Victorien Sardou.
M. Victorien Sardou vient d'être promu au grade de grand'croix de la Légion d'honneur. Tout le monde applaudira à cette distinction, la plus haute dont dispose le pouvoir, et qui couronne justement un demi-siècle de labeur infatigable et d'universelle renommée.
Comme l'écrivait, l'autre jour, son grand ami Jules Claretie, on pourrait relater sa carrière sous ce titre: Sardou, le travailleur. Car il n'a pas cessé de produire ni de manier, avec la même aisance, les plus divers objets de la pensée humaine. Observant tout, il a tout traité, et l'on peut dire, avec Anatole France, que "son esprit, orné comme un musée et animé comme un caravansérail" s'est surtout exercé en curiosité, pour tout savoir ou pour tout deviner. Quant à son cœur, si tous ceux qu'il a conseillés, guidés, obligés, s'avisaient de lui témoigner leur reconnaissance, c'est dans un véritable et volumineux livre d'or qu'on en découvrait la délicatesse et la bonté...
On a un peu raillé sa prétention de jouer au châtelain et de s'entourer, dans sa propriété de Marly, d'un luxe de grand seigneur ou de parvenu. D'abord on peut lui appliquer le mot de Talleyrand sur Thiers: "Ce n'est pas un parvenu..., il est arrivé!" Et puis ce n'est pas vaine gloriole que Victorien Sardou a accumulé ainsi, autour de lui, tant de richesses. C'est encore par curiosité.. Un érudit devient fatalement collectionneur. Et le châtelain de Marly l'est devenu de bonne heure, s'il ne l'a pas toujours été.
Dans les pires jours, il courait les marchands de curiosités et faisait son choix parmi les plus rares chefs-d'oeuvre; il ne lui manquait que l'argent pour les emporter!
Il montre, aujourd'hui, accroché dans son château, un Bernard Palissy superbe, qu'il a attendu dix ans. Et il est naturellement très fier des reliques historiques, des beaux livres, des autographes rares, de toutes les merveilles, en un mot que le succès de ses pièces lui a permis de réunir.

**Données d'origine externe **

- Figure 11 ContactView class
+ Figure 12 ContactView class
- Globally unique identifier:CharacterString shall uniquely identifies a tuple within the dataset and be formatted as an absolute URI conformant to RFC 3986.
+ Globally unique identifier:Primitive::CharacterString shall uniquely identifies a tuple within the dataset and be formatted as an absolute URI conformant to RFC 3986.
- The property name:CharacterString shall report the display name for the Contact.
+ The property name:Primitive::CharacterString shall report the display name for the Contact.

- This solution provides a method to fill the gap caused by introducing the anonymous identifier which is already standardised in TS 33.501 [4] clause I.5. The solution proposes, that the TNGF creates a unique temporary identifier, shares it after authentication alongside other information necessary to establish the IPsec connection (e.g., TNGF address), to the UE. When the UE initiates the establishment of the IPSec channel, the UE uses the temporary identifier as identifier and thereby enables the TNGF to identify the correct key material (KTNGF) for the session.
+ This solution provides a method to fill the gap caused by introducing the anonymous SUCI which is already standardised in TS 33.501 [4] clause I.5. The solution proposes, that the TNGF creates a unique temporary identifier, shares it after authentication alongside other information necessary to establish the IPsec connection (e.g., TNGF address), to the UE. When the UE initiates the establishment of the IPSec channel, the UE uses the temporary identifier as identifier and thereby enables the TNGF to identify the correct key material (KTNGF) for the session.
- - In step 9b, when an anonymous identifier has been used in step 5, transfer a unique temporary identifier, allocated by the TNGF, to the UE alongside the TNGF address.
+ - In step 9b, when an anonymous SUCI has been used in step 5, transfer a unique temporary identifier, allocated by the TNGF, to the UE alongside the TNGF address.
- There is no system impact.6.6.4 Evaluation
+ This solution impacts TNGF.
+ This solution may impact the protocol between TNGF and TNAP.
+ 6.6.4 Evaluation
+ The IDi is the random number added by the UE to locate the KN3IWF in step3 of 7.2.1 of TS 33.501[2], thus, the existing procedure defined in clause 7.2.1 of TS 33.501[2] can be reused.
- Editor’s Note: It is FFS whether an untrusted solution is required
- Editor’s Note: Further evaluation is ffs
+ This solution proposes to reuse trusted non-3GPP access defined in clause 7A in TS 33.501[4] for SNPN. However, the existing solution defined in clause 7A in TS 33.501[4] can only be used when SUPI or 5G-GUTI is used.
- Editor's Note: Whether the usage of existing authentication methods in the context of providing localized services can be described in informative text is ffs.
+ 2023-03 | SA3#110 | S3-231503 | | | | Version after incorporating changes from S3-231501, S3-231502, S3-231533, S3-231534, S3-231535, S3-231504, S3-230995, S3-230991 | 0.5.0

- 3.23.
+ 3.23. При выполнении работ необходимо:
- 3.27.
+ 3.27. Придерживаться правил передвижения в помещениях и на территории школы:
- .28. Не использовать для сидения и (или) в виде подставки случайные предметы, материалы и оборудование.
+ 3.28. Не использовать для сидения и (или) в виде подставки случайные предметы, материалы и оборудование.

Voyez, sur la gravure ci-dessus, l'aspect fastueux de son salon. Les murs sont presque tous recouverts de tapisserie de Beauvais du dix-huitième siècle, admirablement conservées, avec toute le fraîcheur de leurs bergères joufflues et la gaieté de leurs paniers enrubannés débordant "des produits de Flore et de Pomone." Une pendule aux pilastres d'albâtre, aux enjolivements de bronze doré finement ciselés, se dresse majestueusement sur la cheminée, drapée, elle aussi, de tapisseries. C'est la pendule de louis XVI, qui ornait le cabinet du roi à Fontainebleau.
Ailleurs, ce sont des appliques de Ranson, une harpe dont joua Marie Leczinska, le traîneau du Régent et sa chaise à porteurs, et des Thonon, et des Debricourt, et des cartons bondés d'archives, et un petit Voltaire d'ivoire, etc, etc.
Victorien Sardou à conté lui-même qu'il lui a fallu se priver de voyages, de villégiatures ou de tout autre agrément et multiplier les heures de travail pour acquérir ces richesses. Eut-il donc si grand tort et comment ose-t-on, le lui reprocher?...
Henri Nicolle.
Les Annales politiques et littéraires, Revue universelle paraissant le dimanche, 13 janvier 1907.